On that day 50 years ago, in 1971, a private army of landowners had attacked a settlement of Santhal sharecroppers at Rupaspur-Chandwa in Purnia district of Bihar.
The private army indulged in indiscriminate firing and arson at the settlement that left 14 of the inmates, including old, women and children, roasted alive and many injured or burnt.
“That was the first massacre of the tribals in free India in connection with land-related issues but such a horrific incident was largely ignored by local writers, sociologists and researchers of universities and even major media houses,” alleged Vandana Tete, the secretary of the co-organiser Akhara.
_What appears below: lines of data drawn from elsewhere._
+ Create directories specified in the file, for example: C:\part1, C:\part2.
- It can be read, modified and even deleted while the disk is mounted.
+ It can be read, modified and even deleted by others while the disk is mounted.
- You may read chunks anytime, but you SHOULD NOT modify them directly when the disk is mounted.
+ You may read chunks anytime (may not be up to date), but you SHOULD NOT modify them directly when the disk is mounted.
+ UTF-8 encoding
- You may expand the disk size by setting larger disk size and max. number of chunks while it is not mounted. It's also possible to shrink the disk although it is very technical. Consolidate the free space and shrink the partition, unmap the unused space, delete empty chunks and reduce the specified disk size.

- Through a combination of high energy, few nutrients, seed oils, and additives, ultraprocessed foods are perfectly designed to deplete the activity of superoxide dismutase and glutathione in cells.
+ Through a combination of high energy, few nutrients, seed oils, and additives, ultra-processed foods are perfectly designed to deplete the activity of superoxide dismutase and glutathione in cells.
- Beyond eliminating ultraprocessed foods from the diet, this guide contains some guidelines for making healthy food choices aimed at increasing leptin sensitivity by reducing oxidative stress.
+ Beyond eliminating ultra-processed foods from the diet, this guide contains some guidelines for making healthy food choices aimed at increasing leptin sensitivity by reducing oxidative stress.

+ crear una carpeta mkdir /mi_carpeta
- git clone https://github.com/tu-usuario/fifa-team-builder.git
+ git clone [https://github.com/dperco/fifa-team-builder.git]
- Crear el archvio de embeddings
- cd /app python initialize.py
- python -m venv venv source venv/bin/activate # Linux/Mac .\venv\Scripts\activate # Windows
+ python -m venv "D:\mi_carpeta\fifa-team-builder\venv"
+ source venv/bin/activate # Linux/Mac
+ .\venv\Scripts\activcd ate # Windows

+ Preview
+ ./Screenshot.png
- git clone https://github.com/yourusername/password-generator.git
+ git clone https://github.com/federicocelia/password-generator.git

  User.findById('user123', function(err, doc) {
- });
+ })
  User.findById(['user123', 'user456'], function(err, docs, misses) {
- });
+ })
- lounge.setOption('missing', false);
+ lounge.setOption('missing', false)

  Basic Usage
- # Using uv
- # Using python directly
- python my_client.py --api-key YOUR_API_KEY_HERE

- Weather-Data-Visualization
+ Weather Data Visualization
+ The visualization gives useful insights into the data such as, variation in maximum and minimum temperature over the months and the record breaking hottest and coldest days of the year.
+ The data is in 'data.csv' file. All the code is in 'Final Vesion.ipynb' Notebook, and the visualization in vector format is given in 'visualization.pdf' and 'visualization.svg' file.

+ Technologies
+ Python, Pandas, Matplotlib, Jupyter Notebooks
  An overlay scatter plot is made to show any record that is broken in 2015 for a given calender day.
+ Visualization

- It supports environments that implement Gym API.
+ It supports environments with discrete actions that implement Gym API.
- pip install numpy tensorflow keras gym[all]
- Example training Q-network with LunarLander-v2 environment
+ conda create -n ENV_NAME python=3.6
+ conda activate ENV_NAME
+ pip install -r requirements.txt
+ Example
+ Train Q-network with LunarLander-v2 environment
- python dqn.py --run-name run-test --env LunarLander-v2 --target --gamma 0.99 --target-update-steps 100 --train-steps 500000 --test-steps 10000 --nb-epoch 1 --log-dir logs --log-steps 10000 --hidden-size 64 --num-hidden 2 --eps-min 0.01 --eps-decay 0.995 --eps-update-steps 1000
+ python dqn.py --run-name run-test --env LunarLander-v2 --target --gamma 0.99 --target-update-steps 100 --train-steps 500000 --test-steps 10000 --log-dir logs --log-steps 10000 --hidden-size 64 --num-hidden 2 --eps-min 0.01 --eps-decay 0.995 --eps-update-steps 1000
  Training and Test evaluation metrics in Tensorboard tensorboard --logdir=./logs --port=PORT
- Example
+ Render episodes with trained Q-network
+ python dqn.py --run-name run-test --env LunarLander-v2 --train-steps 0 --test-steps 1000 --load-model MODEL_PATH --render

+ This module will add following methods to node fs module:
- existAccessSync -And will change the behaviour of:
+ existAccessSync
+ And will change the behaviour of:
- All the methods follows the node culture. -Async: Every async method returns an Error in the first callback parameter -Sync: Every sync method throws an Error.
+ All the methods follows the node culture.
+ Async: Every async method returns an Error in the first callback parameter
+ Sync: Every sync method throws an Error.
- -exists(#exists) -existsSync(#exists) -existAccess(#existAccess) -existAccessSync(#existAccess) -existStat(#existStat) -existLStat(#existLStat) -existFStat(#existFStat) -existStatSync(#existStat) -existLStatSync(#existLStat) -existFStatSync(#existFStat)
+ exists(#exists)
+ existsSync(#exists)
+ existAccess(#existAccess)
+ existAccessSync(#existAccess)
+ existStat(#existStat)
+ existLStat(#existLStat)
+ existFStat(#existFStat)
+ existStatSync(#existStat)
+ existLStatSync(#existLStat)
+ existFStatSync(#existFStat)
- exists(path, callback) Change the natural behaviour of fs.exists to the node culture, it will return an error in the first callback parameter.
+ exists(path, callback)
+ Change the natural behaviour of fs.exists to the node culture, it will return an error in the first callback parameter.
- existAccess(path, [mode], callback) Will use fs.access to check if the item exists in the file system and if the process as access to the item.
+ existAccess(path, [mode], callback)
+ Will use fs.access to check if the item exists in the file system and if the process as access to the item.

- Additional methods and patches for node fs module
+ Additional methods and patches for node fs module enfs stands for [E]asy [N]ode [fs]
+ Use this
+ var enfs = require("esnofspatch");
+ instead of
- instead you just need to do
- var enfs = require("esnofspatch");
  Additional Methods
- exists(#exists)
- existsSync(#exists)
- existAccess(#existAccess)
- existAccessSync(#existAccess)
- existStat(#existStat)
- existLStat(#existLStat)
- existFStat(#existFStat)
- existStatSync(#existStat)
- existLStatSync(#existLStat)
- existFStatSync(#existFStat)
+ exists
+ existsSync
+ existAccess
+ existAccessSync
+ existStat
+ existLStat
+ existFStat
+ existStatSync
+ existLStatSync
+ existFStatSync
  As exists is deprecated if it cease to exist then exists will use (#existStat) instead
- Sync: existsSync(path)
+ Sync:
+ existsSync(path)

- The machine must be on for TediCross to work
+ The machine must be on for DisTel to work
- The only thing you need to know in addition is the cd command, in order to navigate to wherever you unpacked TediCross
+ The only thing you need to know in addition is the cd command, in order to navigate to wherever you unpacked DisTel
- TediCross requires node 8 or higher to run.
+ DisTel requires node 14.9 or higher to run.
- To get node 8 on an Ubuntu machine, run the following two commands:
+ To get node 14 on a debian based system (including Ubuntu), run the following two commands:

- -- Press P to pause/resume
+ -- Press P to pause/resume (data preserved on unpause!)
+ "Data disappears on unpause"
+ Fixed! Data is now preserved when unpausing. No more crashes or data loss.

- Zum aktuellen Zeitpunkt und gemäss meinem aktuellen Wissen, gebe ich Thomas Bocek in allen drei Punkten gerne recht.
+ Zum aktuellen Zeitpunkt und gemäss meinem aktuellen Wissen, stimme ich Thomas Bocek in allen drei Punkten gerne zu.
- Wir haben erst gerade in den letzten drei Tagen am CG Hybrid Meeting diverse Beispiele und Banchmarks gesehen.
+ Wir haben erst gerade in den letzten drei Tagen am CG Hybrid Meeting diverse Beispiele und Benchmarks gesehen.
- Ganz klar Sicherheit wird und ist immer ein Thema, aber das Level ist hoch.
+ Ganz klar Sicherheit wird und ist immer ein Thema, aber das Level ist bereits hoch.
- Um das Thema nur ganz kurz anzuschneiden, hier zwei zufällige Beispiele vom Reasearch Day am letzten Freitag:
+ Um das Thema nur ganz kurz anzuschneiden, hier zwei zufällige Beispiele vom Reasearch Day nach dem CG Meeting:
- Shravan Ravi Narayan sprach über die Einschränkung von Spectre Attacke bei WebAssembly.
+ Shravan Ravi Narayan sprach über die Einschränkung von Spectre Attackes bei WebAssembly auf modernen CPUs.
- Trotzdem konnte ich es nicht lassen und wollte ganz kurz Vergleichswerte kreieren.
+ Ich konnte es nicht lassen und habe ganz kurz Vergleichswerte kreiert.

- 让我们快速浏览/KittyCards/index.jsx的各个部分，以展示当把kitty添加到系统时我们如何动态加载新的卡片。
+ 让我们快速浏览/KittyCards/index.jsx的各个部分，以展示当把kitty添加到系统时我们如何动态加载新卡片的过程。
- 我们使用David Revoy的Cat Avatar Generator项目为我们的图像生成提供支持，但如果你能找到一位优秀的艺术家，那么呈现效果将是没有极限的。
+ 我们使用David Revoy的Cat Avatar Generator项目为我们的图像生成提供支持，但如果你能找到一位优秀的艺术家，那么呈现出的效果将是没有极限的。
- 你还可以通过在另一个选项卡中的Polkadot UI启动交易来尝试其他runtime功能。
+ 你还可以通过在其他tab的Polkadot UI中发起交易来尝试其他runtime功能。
“It was not an isolated incident but the beginning of a series of such massacres that continued till the one that took place in Araria about a decade ago,” added Ranendra Kumar, prominent Hindi writer who is also the director of TRI, the other co-organiser of the seminar.
The local zamindars occupied new stretches of fertile land created by shifting the course of the Koshi river and the Santhals settled there about a century ago for cultivating the area, he said about the background of the tribal settlement there.
“But the Santhal sharecroppers, influenced over the time by sympathising political workers and also possibly by the happenings at nearby Naxalbari across the border in Bengal, started realising their rights that caused a clash of interests with the landowners, leading to the trouble,” Ranendra explained.
But the incident was largely ignored by writers, researchers and also reporters, he lamented, adding that it could otherwise help create a public opinion against such a carnage.
“Even a respected celebrity litterateur whose reportage on drought or flood in the region would often appear in a well known national magazine also chose to ignore it for reason best known to him,” he added without taking his name.
“Such indifferent attitude shown by them left that tribal settlement in the lurch,” said Tete, justifying the topic of their seminar, Bebas loktantra aur khamos sahitya ke beech Rupaspur-Chandwa (Rupaspur-Chandwa sandwiched between inept democracy and silent literature).
“Our primary aim is to bring to attention the injustice done to the victims fifty years ago and also to motivate litterateurs and researchers to dig into the evils leading to such massacres and suggesting remedies,” she said.